The productive & practical discussion you were hoping for, replaced by what felt like an emotional overreaction by your customer to a seemingly trivial situation, between one of their customer’s & your service.

Actually, it was multiple situations impacting multiple of their customers, but you didn’t hear that bit. Your blinkers were on.

You were determined to stick with your original plan & show off the colourful data you’d painstakingly prepared. “The overall data looks great, they’ll be right.” You thought. Eager to get to the next slide.

You were politely dismissed five minutes later & to top it off, your contract wasn’t re-signed.

It turns out what was trivial to you, wasn’t trivial to your customer & you totally missed it.

Ouch.

How did your customer feel?

  • Frustrated you didn’t understand what was important to them

  • Hurt you didn’t care about their feelings

  • Dismissed by your preoccupation with getting a contract signed

  • Like they couldn’t trust your business with their own customers

  • As though their business & success didn’t matter to you

  • Annoyed they’d have to explore the market for a new service provider

Perhaps if you’d prioritised learning rather than telling in the conversation, the outcome could have been dramatically different.  You may have reached the outcome you were looking for & the customer might have too.

You would have connected.

Conversation is one of our most powerful tools for fostering customer trust.  It can also fracture it in a heartbeat if we are too distracted by our own agenda - determined to follow a script, fixated on delivering the perfect slideshow, or our minds preoccupied by what we are bursting to say.

Experience has taught me when it comes to customer conversations, less is so often more.

Focus less on ourselves, more on our customer.

Say less words, allowing our customer to articulate more.
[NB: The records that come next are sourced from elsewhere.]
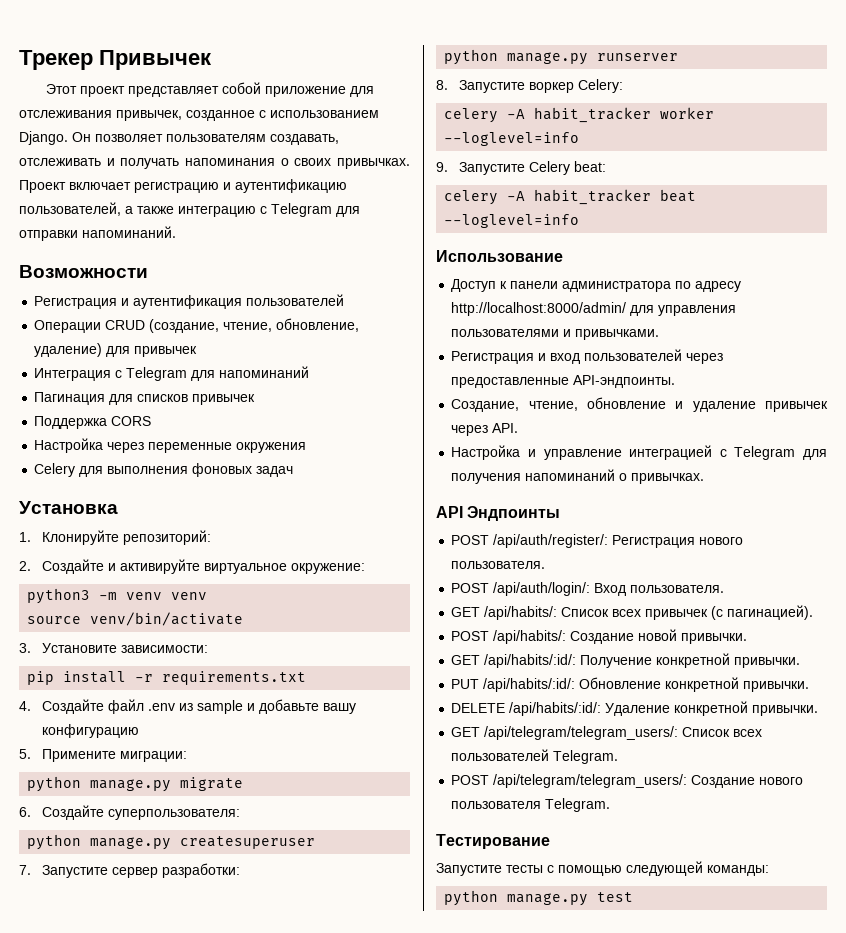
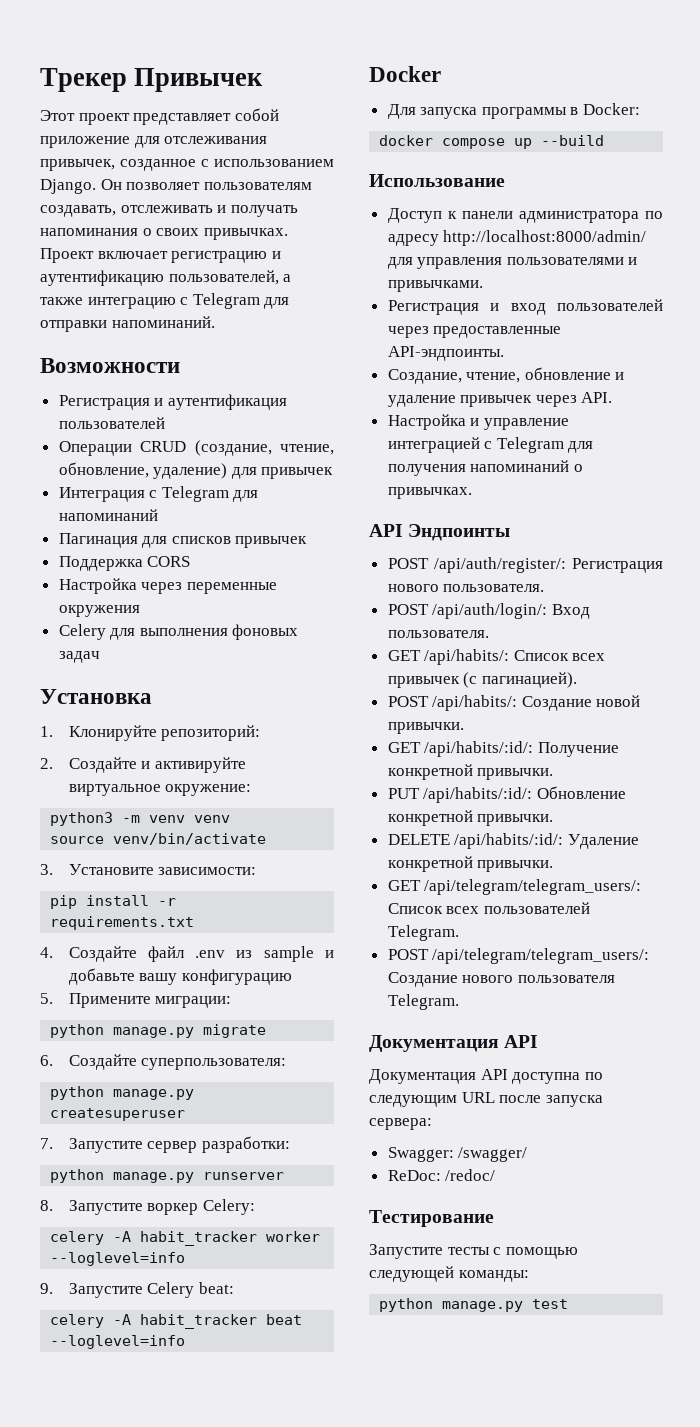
+ Docker
+ Для запуска программы в Docker:
+ docker compose up --build
  POST /api/telegram/telegram_users/: Создание нового пользователя Telegram.
+ Документация API
+ Документация API доступна по следующим URL после запуска сервера:
+ Swagger: /swagger/
+ ReDoc: /redoc/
Minimise the distractions of past & future, to focus more on the present.

Align & sharpen your value, rather than throwing all you have in hope something will stick.

How do we prepare for a conversation of “less” to deliver an outcome of “more”?

We prepare a learning conversation which prioritises human connection from the outset.

Our aim, to improve the effectiveness of our conversations, & to recognise them as a powerful tool in developing trust.

Here are five tips for prioritising a learning mindset when entering & navigating customer conversations:

Deliberate planning with questions

Mental thoughts in the car on the way to a customer conversation isn’t planning. Planning is creating deliberate time space & brain space to outline what you would like to achieve & how you intend on getting there. It organises your thoughts & reduces anxiety.

Momentum Mindset™’s planning with questions framework keeps you focused on the customer from the outset:

  1. What is the outcome you are looking for?

  2. What information is required to achieve that outcome?

  3. What are the questions you need to ask to uncover that information?

Planning with well crafted questions reduces your self orientation, strengthens your customer focus & fosters trust.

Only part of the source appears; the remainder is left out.